Neil Ackland runs Sound Alliance – a fantastic business that includes inthemix, Faster Louder, qjump, Same Same, Thought by Them and has a team full of some amazing people.
I’ve known Neil for the past 6 years and have been using inthemix since the start of 2000 (as a younger, probably not cooler person). The rise and rise of Sound Alliance has been fantastic to watch and moving into 2010 they begin their 10th year of operation as one of Australia’s leading online businesses.
I asked Neil what his key areas of 2010 were to watch and he delivered me the following nuggets.
Specialisation: Audience specialist publishers will challenge strongly, taking traffic and dollars from the portals. Advertisers will target more effectively by using specialist publishers and networks to reach their audience. Shespot for mums, First Digital for affluent businessmen and Sound Alliance for youth, are just a few examples of publishers growing audience share, increasing engagement and broadening their audience knowledge, so adding value to advertisers.
Diversification: As digital publishing models are tested in 2010, diversification will be a key growth area for publishers.

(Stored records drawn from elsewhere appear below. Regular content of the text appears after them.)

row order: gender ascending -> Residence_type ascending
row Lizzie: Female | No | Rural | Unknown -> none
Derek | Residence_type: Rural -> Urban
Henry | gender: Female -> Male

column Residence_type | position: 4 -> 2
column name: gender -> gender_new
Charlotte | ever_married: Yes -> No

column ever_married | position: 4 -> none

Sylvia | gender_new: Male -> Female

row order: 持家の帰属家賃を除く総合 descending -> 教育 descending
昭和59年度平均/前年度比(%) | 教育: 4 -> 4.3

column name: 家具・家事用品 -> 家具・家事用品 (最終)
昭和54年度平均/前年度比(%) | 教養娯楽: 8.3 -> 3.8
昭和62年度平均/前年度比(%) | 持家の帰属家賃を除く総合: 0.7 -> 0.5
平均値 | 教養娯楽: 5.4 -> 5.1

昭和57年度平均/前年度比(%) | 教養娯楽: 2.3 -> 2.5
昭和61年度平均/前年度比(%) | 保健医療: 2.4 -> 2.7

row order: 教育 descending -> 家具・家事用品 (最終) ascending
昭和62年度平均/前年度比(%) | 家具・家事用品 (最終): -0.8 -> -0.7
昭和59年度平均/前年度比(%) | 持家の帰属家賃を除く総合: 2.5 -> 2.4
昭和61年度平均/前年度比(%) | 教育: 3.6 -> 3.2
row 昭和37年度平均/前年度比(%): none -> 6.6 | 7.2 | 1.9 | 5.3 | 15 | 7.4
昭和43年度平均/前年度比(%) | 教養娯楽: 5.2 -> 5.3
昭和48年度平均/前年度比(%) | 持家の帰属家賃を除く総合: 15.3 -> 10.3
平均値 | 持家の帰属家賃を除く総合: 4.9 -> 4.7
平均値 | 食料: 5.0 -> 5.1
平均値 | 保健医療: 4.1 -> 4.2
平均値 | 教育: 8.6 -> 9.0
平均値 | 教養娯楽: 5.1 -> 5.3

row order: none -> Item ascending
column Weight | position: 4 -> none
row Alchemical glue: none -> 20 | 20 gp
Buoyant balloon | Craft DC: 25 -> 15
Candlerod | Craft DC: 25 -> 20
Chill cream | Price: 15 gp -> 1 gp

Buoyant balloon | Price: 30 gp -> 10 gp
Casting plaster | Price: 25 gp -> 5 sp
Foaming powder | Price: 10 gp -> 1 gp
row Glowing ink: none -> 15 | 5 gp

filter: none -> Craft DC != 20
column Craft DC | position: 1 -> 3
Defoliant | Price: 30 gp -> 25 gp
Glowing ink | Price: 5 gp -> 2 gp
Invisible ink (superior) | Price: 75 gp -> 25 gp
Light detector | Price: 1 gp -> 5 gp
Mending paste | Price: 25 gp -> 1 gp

Specialist publishers have the opportunity to extend their remit to include a range of consumer and business offerings. eCommerce, events, brand consultation, research, content creation and websites are just the tip of the iceberg. Publishers who rely too heavily on advertising are in trouble.
Engagement vs Reach: Reach, the metric predominantly used to evaluate digital media, is so 2009… 2010 will be the year of Engagement. Reach is only part of the puzzle, but not the whole story. Metrics including frequency, session duration and page duration will become more important. Reach figures alone are easily inflated using SEO & SEM or sharing traffic around a network. In 2010 the ABA are planning to establish a recognised engagement metric which gives advertisers a simple comparison tool to identify which sites are truly engaging. Engagement will be top of mind in 2010.
Fish where the fish are: Brands will move away from over-investing in flashy websites, to existing in contextually relevant environments, where their audience already spends time, either communicating or exploring interests. Numerous opportunities exist, from offering content and interactivity within ad units, to developing branded content, to publisher partnerships, editorial exposure, sophisticated sponsorships and integration. This means the role of the digital agency changes from being the best at building flashy websites to being the best at utilising digital channels to have the right dialogue, or message conveyed, to the right people, at the right time.
Bringing sexy back to display: After a decade, medium rectangles and leaderboard banners are still the industry standard. For an industry that supposedly celebrates innovation and change, digital display advertising is still in the dark ages. In order to further challenge other mediums, increase yield and prove that online can build brands, publishers need to embrace new creative formats, and new buying models, that deliver sexy, relevant, appealing advertising.